Entre a realidade e a licença dramática: o que é fato ou ficção na série Tremembé, do Prime Video

Entre a realidade e a licença dramática: o que é fato ou ficção na série Tremembé, do Prime Video

A produção original Tremembé, lançada pelo Prime Video, revisita crimes de grande repercussão nacional e leva o espectador para dentro de uma das penitenciárias mais comentadas do país.

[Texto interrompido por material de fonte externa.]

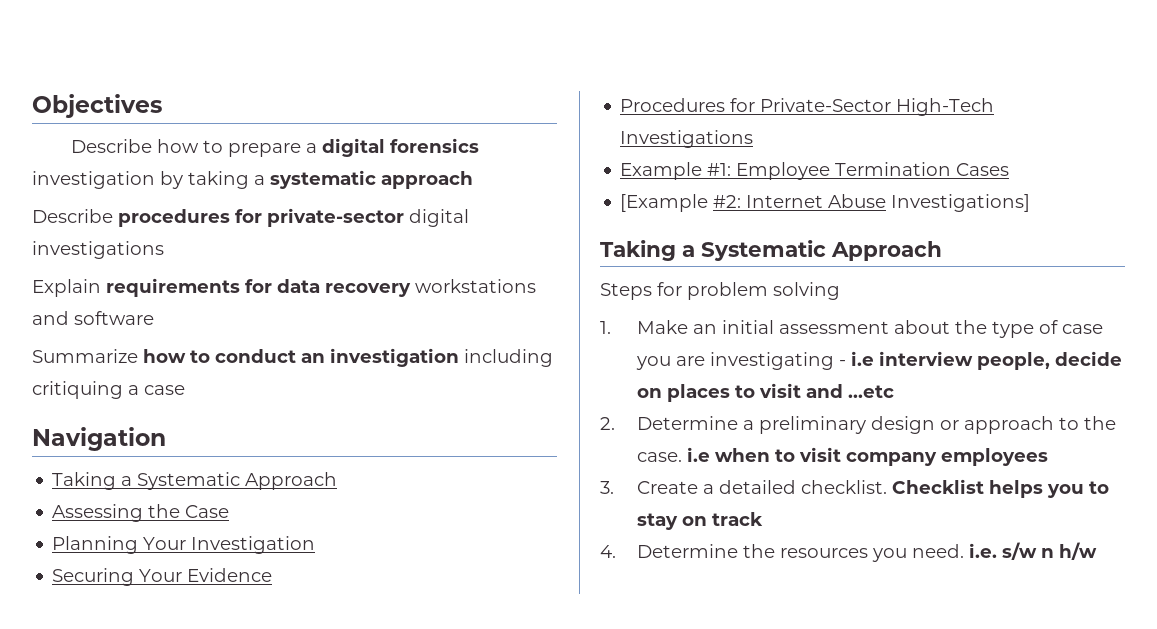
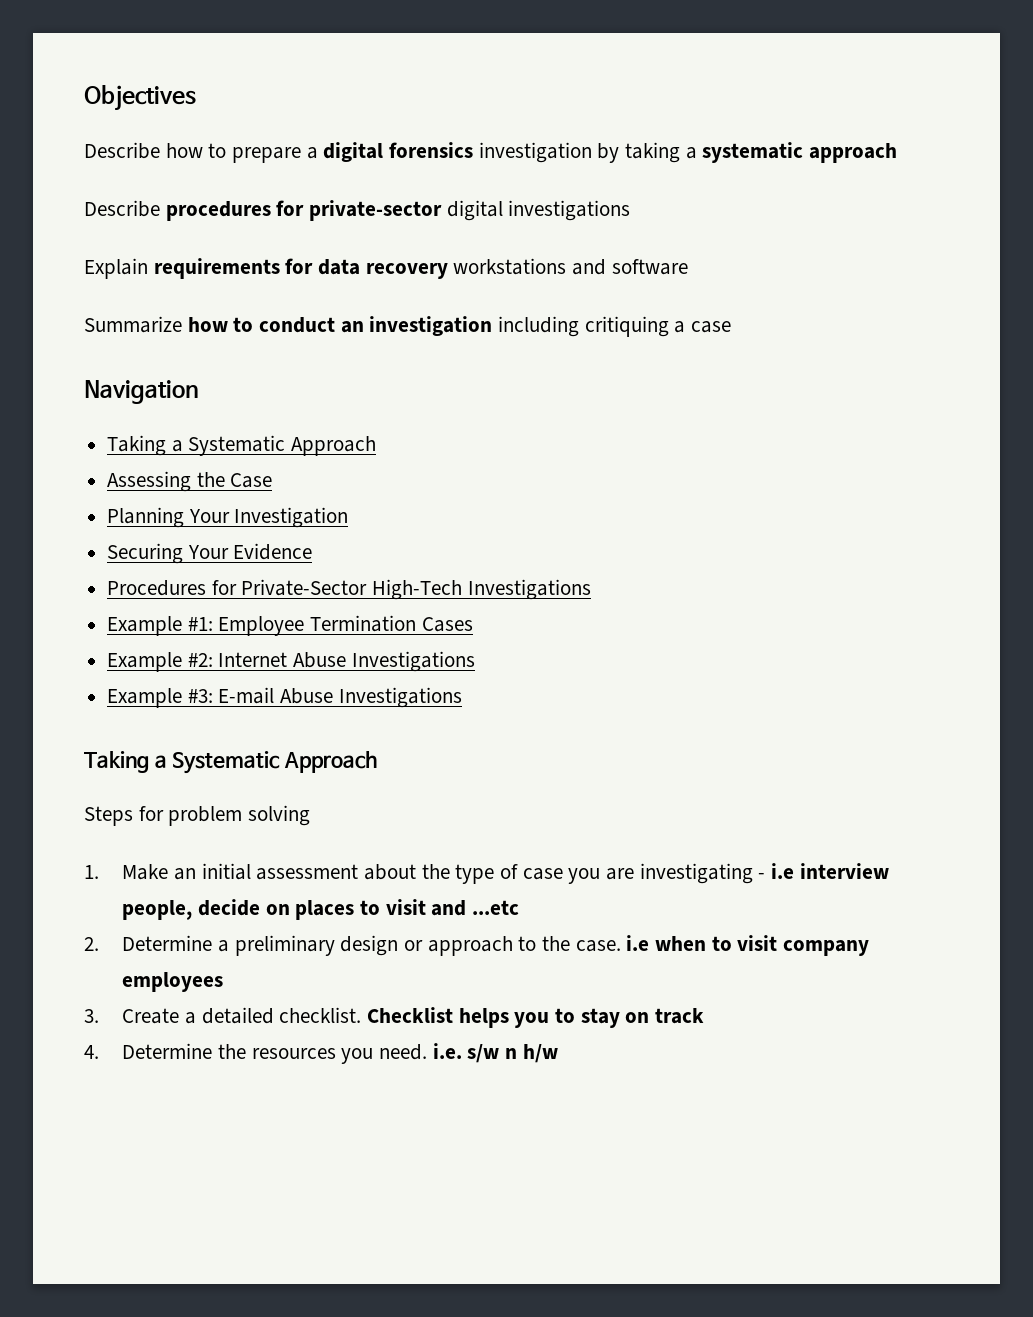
- [Example #2: Internet Abuse Investigations]
+ Example #2: Internet Abuse Investigations
+ Example #3: E-mail Abuse Investigations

Misturando acontecimentos verídicos com cenas imaginadas pelos roteiristas, a série revela — e às vezes reinventa — momentos ligados a nomes como Suzane von Richthofen, Elize Matsunaga, Roger Abdelmassih e os irmãos Cravinhos. A seguir, cada elemento que a trama traz à tela é confrontado com registros oficiais, documentos judiciais e reportagens, permitindo separar aquilo que efetivamente ocorreu do que foi criado para fins dramáticos.

Índice

O ponto de partida: a transferência de Suzane von Richthofen

O enredo abre com a mudança de Suzane da Penitenciária Feminina de Ribeirão Preto para a Penitenciária de Tremembé, no Vale do Paraíba. Foi um deslocamento motivado por questões de segurança, realizado em 2 de fevereiro de 2007, depois de incidentes registrados em outras unidades. Tanto a data quanto o trajeto — 314 quilômetros separam Ribeirão Preto da capital paulista, enquanto Tremembé fica a aproximadamente 138 quilômetros — constam em despachos oficiais. Na série, a sequência ganha tom de urgência e tensão, mas o fato, em si, procede exatamente como noticiado na época.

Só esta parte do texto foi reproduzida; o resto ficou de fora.